Although the data below holds other lines too, output only those from the line with "padding: 2px 12px" up to and including the line with "color: #fdba74 ->", exactly as they appear.

Data for this exercise
****************

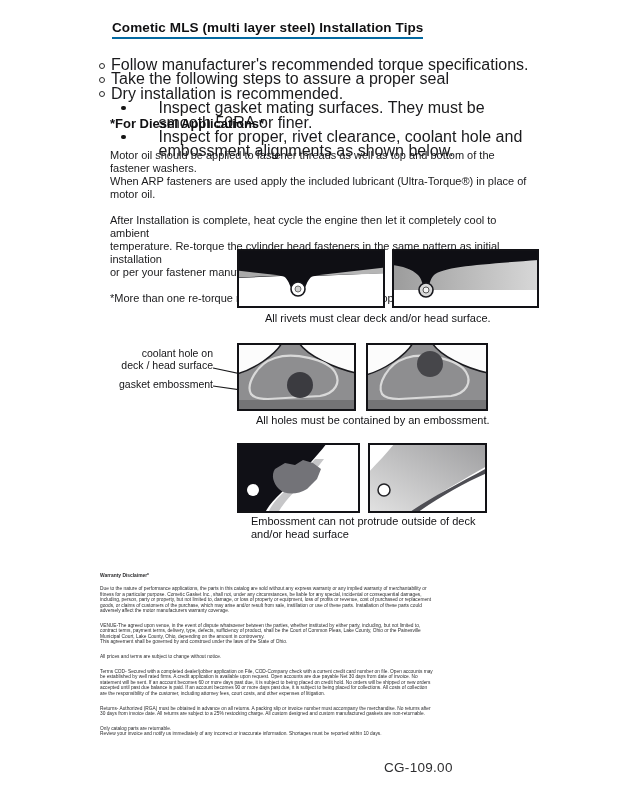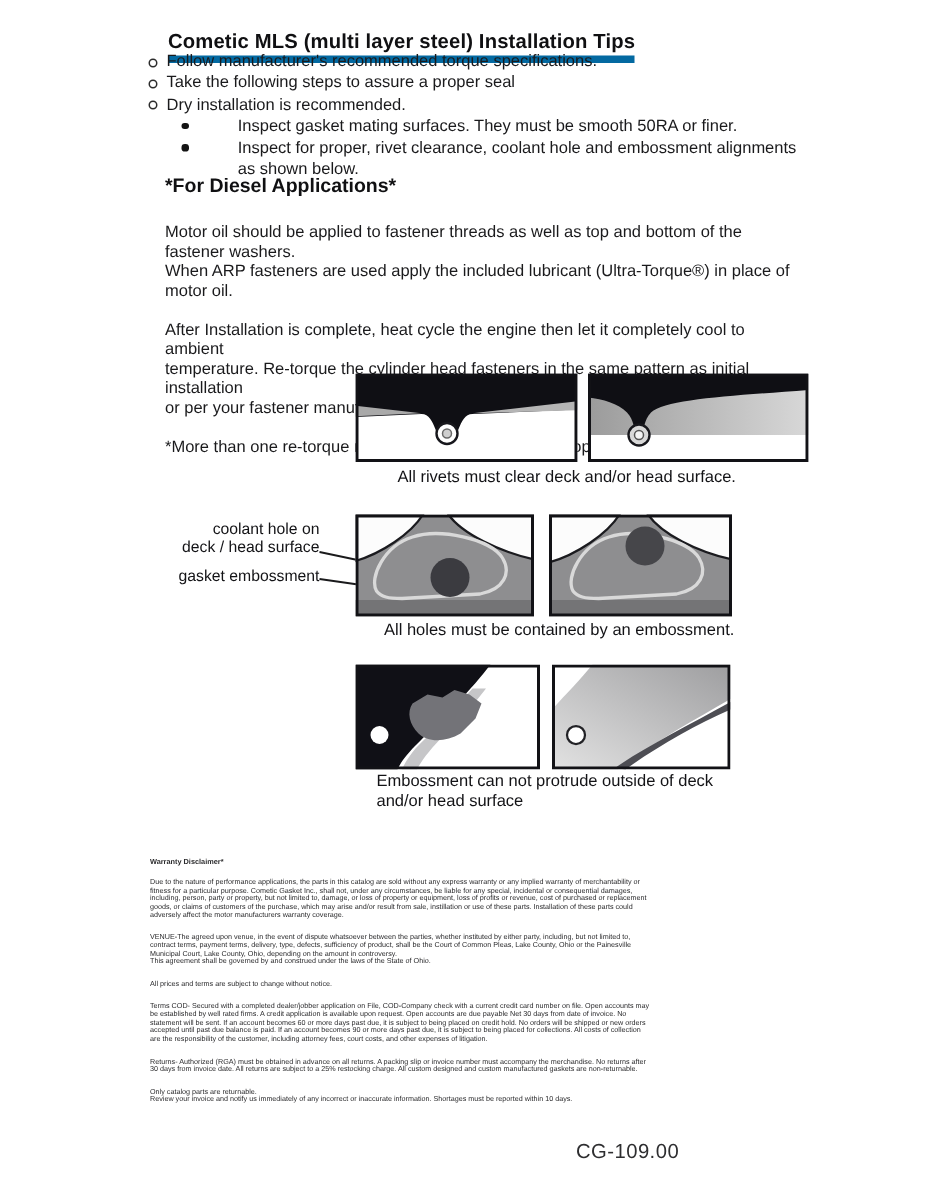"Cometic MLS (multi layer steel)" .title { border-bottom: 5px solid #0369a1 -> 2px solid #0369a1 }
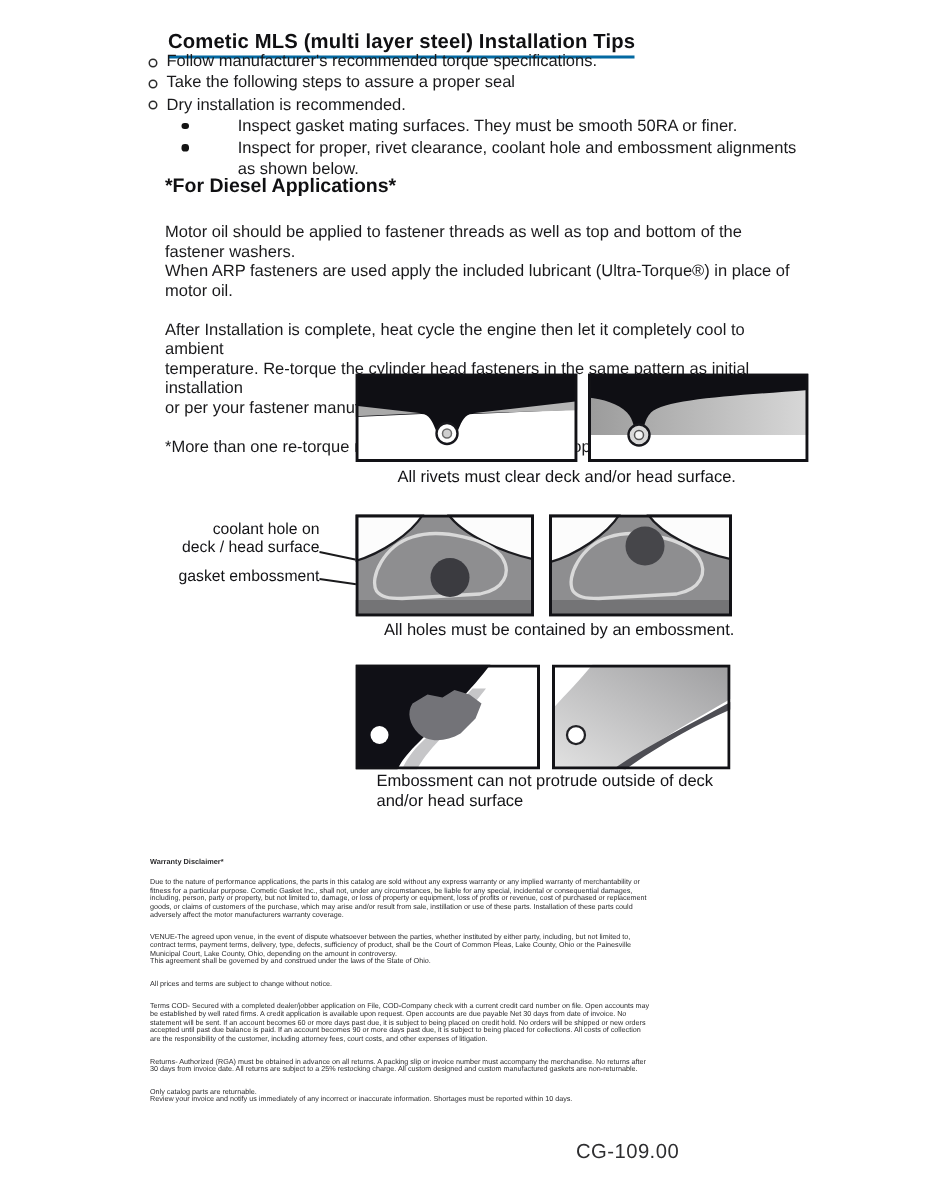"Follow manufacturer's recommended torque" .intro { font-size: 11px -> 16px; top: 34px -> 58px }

****************

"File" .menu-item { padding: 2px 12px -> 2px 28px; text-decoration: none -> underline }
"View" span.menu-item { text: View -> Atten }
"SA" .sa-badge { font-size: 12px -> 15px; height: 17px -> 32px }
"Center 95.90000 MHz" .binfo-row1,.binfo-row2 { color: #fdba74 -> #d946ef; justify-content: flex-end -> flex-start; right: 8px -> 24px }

****************

Exercise response
"File" .menu-item { padding: 2px 12px -> 2px 28px; text-decoration: none -> underline }
"View" span.menu-item { text: View -> Atten }
"SA" .sa-badge { font-size: 12px -> 15px; height: 17px -> 32px }
"Center 95.90000 MHz" .binfo-row1,.binfo-row2 { color: #fdba74 -> #d946ef; justify-content: flex-end -> flex-start; right: 8px -> 24px }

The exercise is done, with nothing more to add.